> [THE PROBLEM]
Where "cloud" appears in a line of the entries below, that line should be copied.

> [MATERIAL SUPPLIED]
┏━━
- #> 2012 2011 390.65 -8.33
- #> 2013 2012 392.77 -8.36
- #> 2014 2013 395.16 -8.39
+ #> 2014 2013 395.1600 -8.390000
┗━━
┏━━
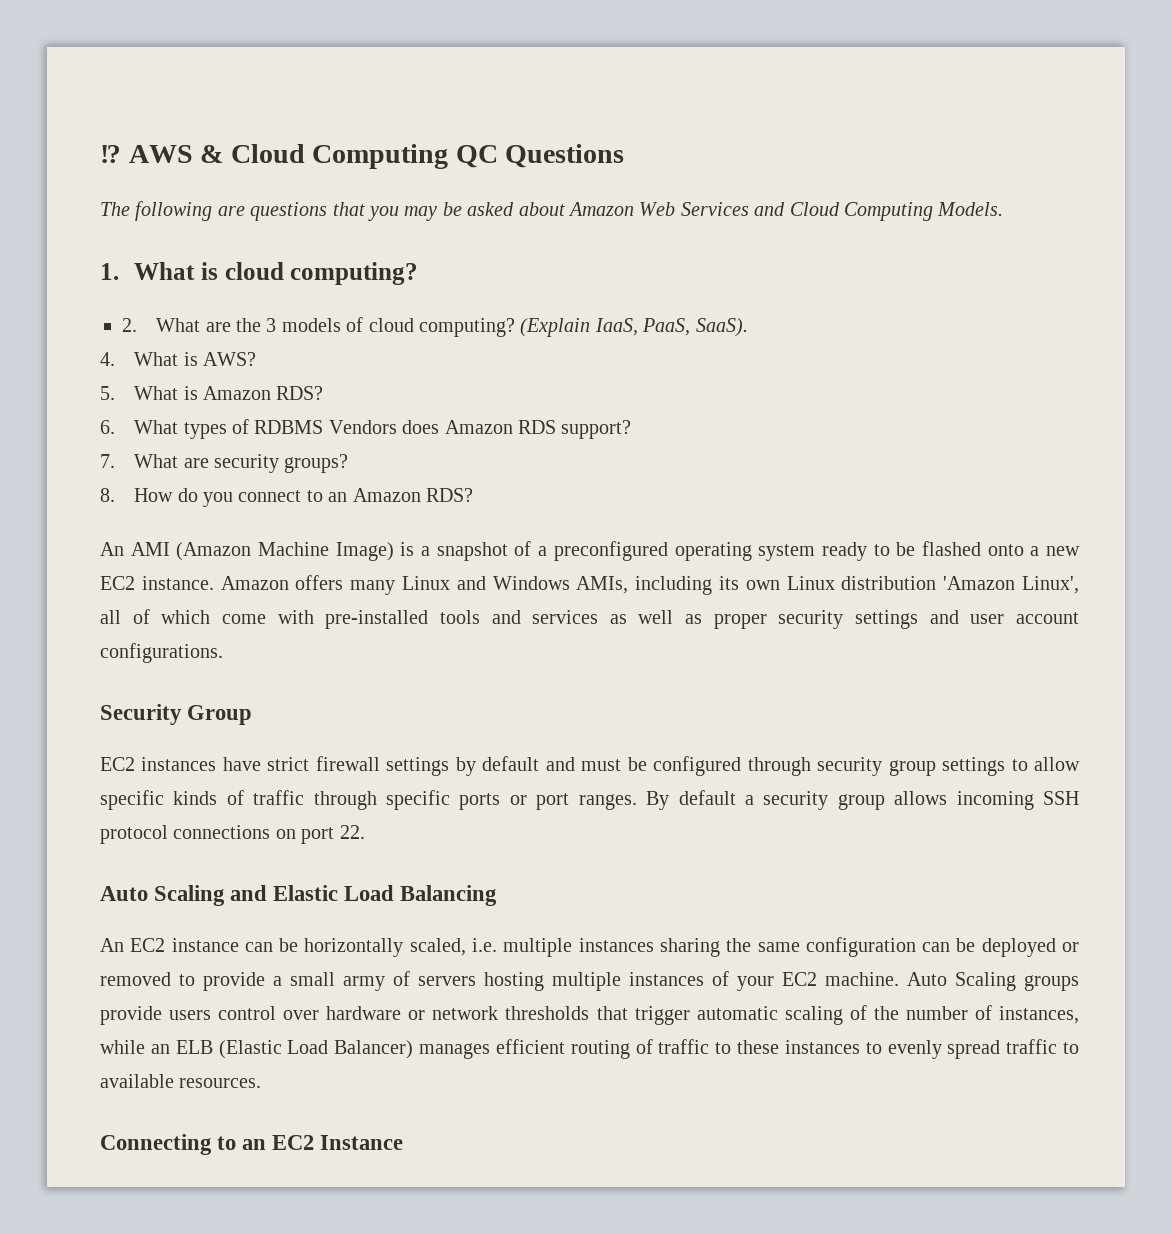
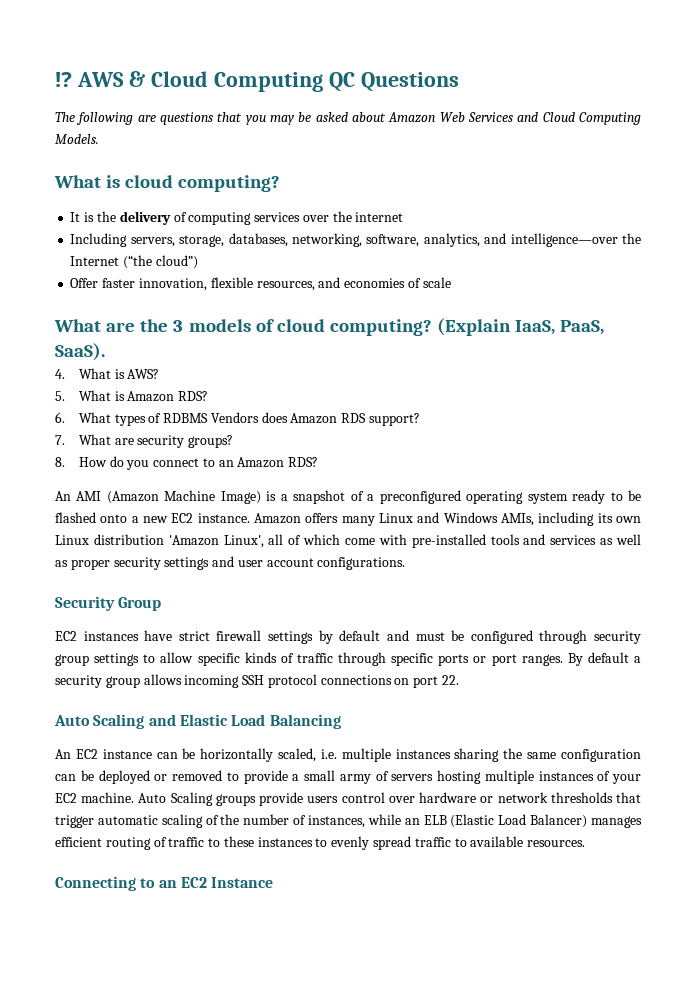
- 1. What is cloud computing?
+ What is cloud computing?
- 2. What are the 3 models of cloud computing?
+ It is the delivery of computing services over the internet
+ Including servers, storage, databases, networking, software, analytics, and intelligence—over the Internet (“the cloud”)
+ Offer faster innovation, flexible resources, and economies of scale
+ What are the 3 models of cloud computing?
┗━━
> [OUTPUT FOR THIS EXERCISE]
- 1. What is cloud computing?
+ What is cloud computing?
- 2. What are the 3 models of cloud computing?
+ Including servers, storage, databases, networking, software, analytics, and intelligence—over the Internet (“the cloud”)
+ What are the 3 models of cloud computing?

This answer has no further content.